Multiactivité, multirisque

Des formations sur tous les sujets, mais notamment en santé et sécurité au travail (SST), sont en effet de plus en plus délivrées aux publics des Esat. Christine Babouillard, formatrice en SST à l’Irfa (Institut régional de formation des adultes) de Bourgogne-Franche-Comté, a constaté ces évolutions : « Depuis le début des années 1990, il y a une demande de formations pour les travailleurs handicapés, que ce soit sur l’autonomisation dans la vie quotidienne, l’orientation professionnelle ou sur des sujets de santé et sécurité. » Elle a d’ailleurs eu l’occasion d’intervenir dans le cadre de formations Prap (prévention des risques liés à l’activité physique) en Esat ces dernières années. En veillant à adapter les formats de sessions aux capacités de compréhension ou de lecture de ce public sans toucher au contenu.

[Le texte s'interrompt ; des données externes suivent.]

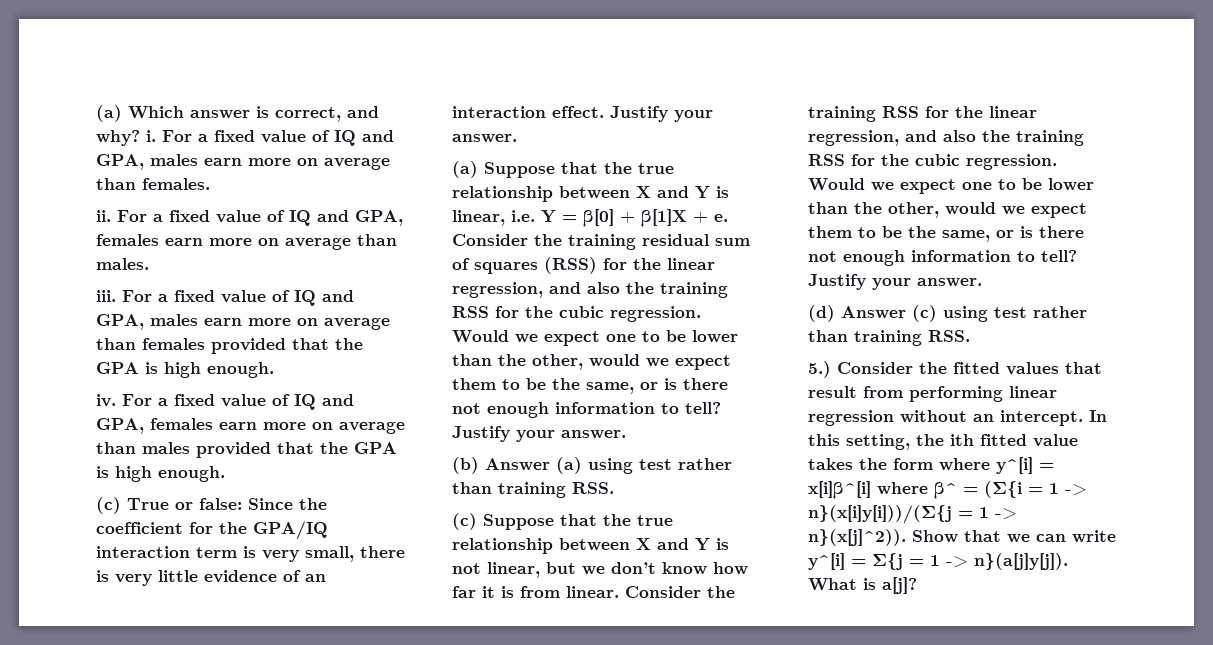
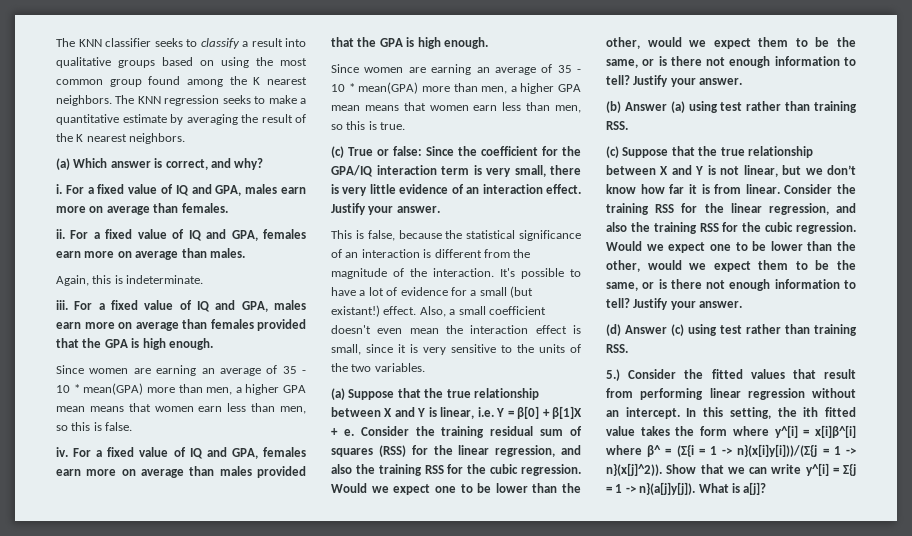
+ The KNN classifier seeks to classify a result into qualitative groups based on using the most common group found among the K nearest neighbors. The KNN regression seeks to make a quantitative estimate by averaging the result of the K nearest neighbors.
- (a) Which answer is correct, and why? i.
+ (a) Which answer is correct, and why?
+ i.
+ Again, this is indeterminate.
+ Since women are earning an average of 35 - 10 * mean(GPA) more than men, a higher GPA mean means that women earn less than men, so this is false.
+ Since women are earning an average of 35 - 10 * mean(GPA) more than men, a higher GPA mean means that women earn less than men, so this is true.
+ This is false, because the statistical significance of an interaction is different from the magnitude of the interaction. It's possible to have a lot of evidence for a small (but existant!) effect. Also, a small coefficient doesn't even mean the interaction effect is small, since it is very sensitive to the units of the two variables.

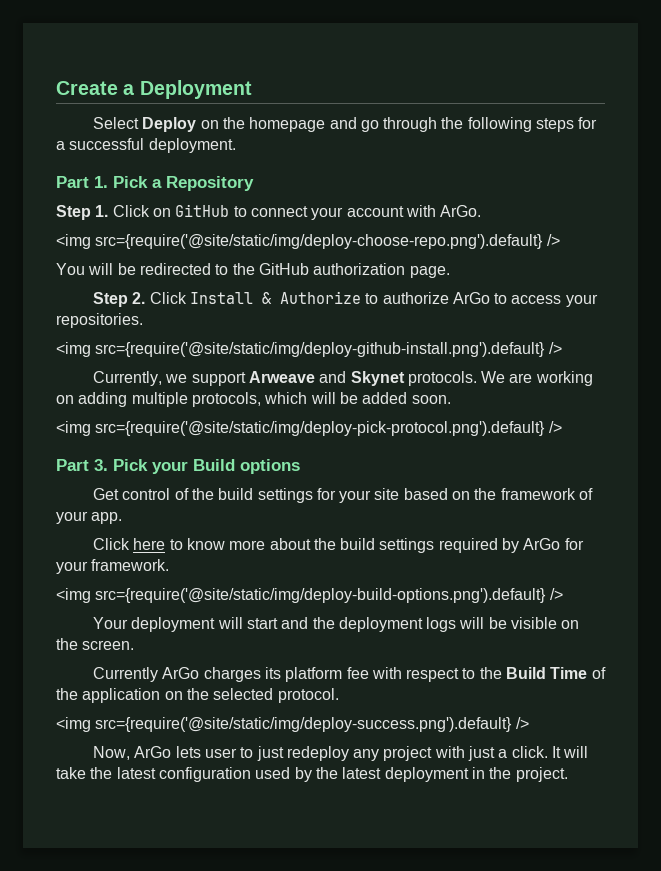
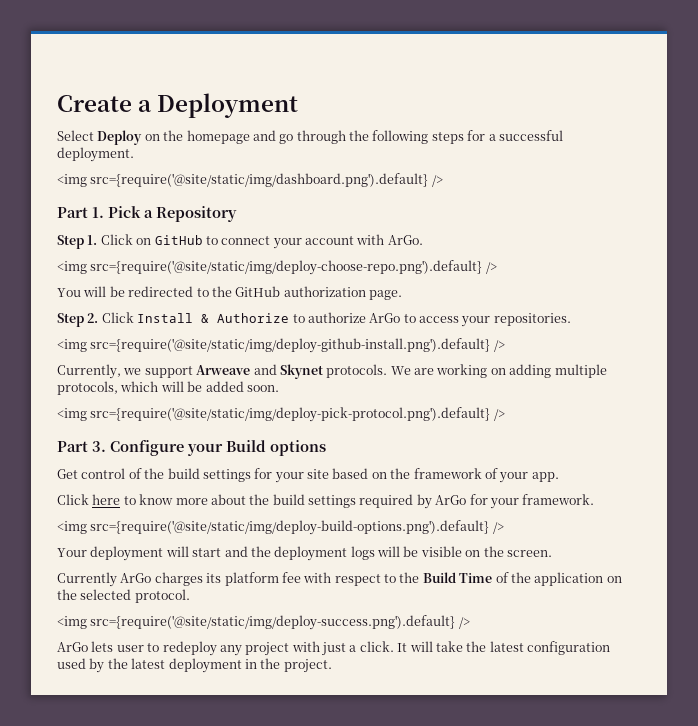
+ <img src={require('@site/static/img/dashboard.png').default} />
- Part 3. Pick your Build options
+ Part 3. Configure your Build options
- Now, ArGo lets user to just redeploy any project with just a click.
+ ArGo lets user to redeploy any project with just a click.

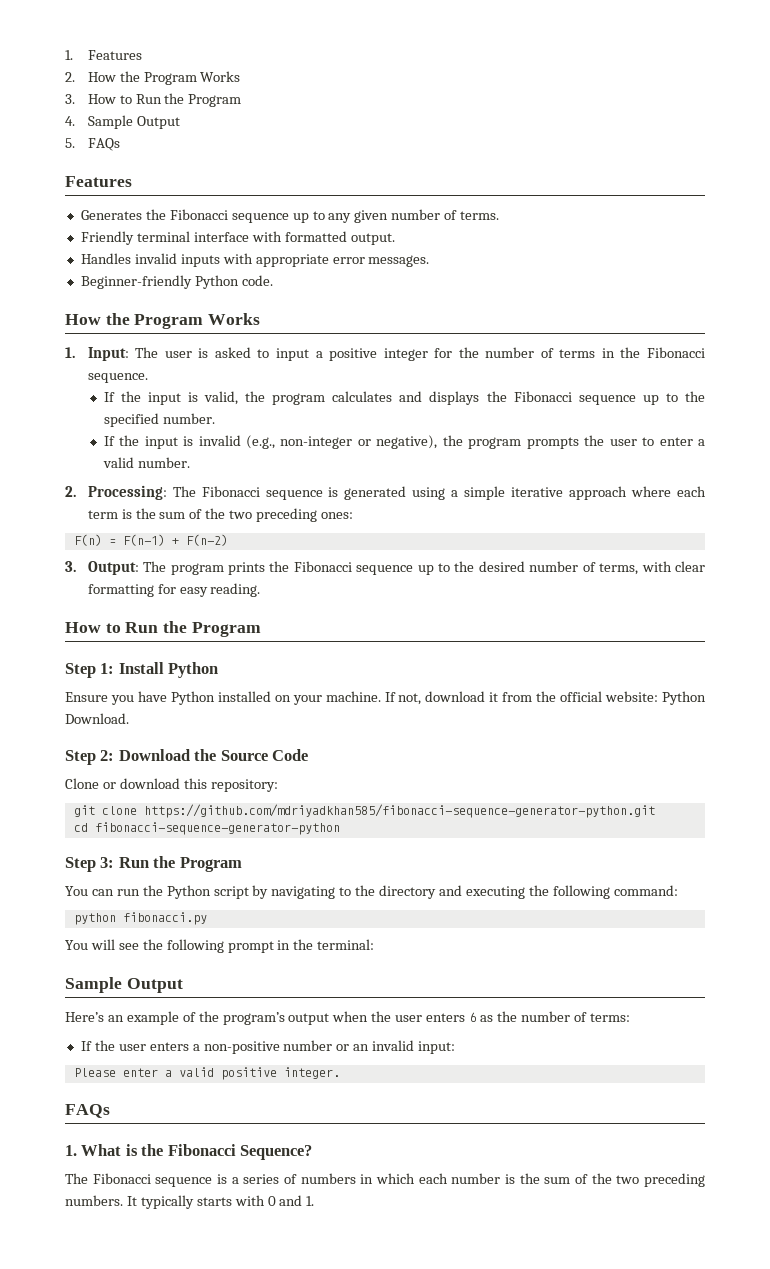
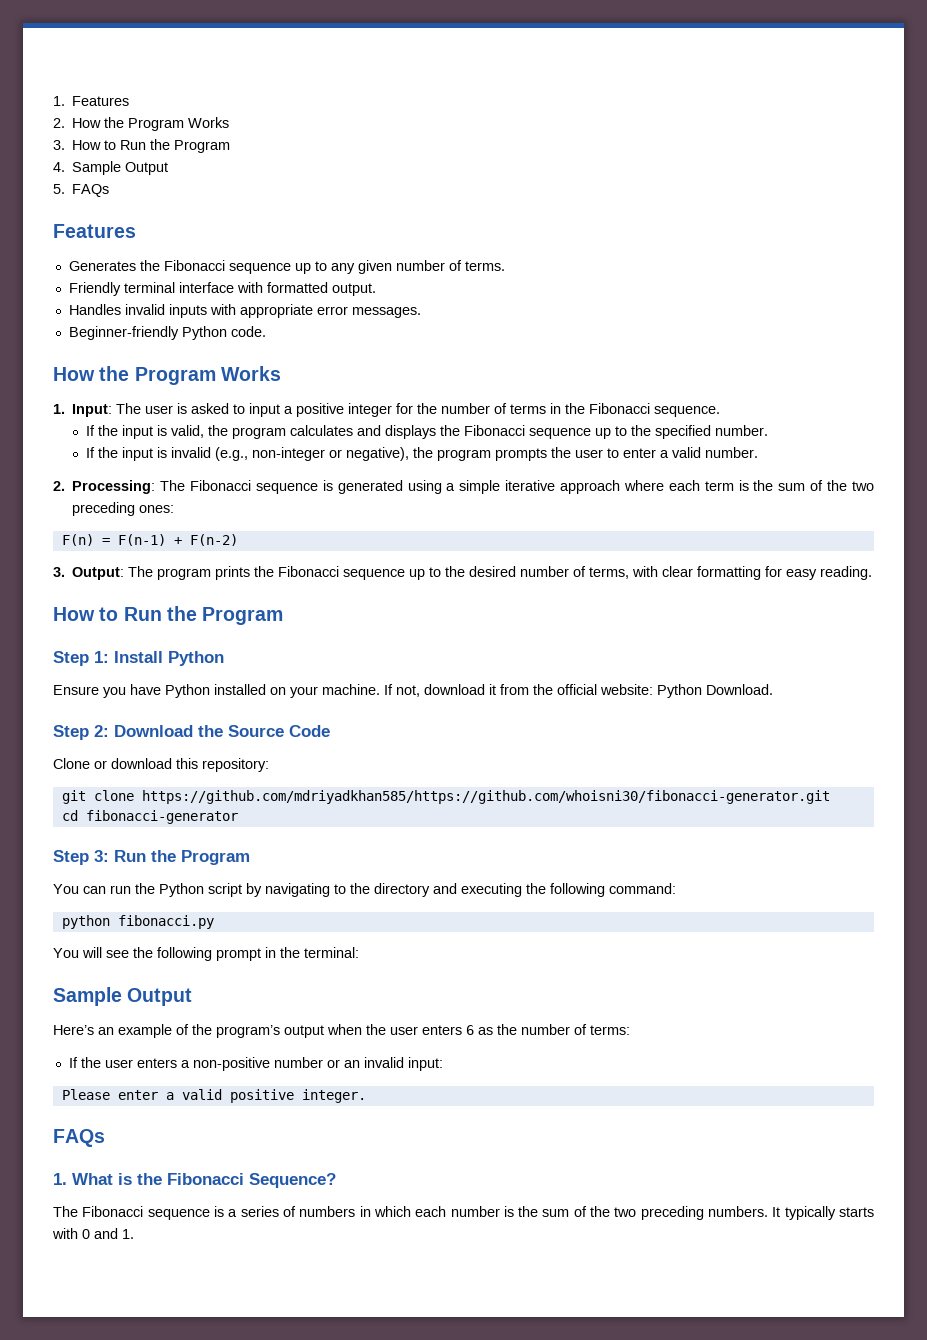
- git clone https://github.com/mdriyadkhan585/fibonacci-sequence-generator-python.git
+ git clone https://github.com/mdriyadkhan585/https://github.com/whoisni30/fibonacci-generator.git
- cd fibonacci-sequence-generator-python
+ cd fibonacci-generator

« On organise des intersessions de 2 jours + 1 jour (au lieu de 2 jours dans le format classique), en petits groupes, afin que les parties théoriques soient rapidement suivies de mises en pratique, explique-t-elle. Des études de poste sont réalisées en atelier, pour rester dans le concret, verbaliser et permettre l’évaluation formative. Le côté certifiant est une reconnaissance aussi pour les travailleurs. »

UN PEU D’HISTOIRE

Créés par un décret en 1954, les centres d’aide par le travail (CAT), devenus en 2005 les Esat, relevaient souvent de l’activité occupationnelle. Fondés par des associations de parents d’enfants handicapés, ils visaient à assurer à ces derniers une activité et une vie sociale dans un environnement protégé. Les handicaps présents alors étaient souvent lourds : déficience mentale, trisomie, handicap moteur… « Il s’agissait beaucoup de sous-traitance, remarque Didier Rambeaux, président de l’association Andicat qui regroupe près de 90 % des dirigeants d’Esat et lui-même directeur du pôle industriel Adapei Meuse. Ce n’était pas toujours le travail le plus épanouissant, car il s’agissait de tâches simples et répétitives, comme du conditionnement de pièces. » Ces activités traditionnelles de sous-traitance ont progressivement évolué vers davantage de prestations de services et de productions.

Pour autant, un Esat étant un lieu de travail durable, se pose de façon conjointe la question de la qualité de vie au travail des personnes accueillies. Là aussi, les choses bougent. « Les travailleurs sont les mieux placés pour prendre en charge leurs conditions de travail, insiste encore Didier Rambeaux. Ce sont eux qui connaissent le mieux leur activité, d’où l’importance de leur donner la parole. On a trop longtemps parlé à leur place. »

L’amélioration des conditions de travail constitue un effort continu, de longue haleine. Au début, le processus s’était plutôt traduit, parfois par facilité, par l’attribution d’équipements de protection individuelle. Désormais, avec l’approche plus industrielle des activités des Esat, et le travail réalisé par les équipes et l’encadrement, les démarches de prévention conduisent davantage à des solutions de protection collective. Et en améliorant les conditions de travail, la productivité progresse, même si ce n’est pas le but recherché. La plupart des travailleurs d’Esat ont des projets professionnels sur trois à cinq ans.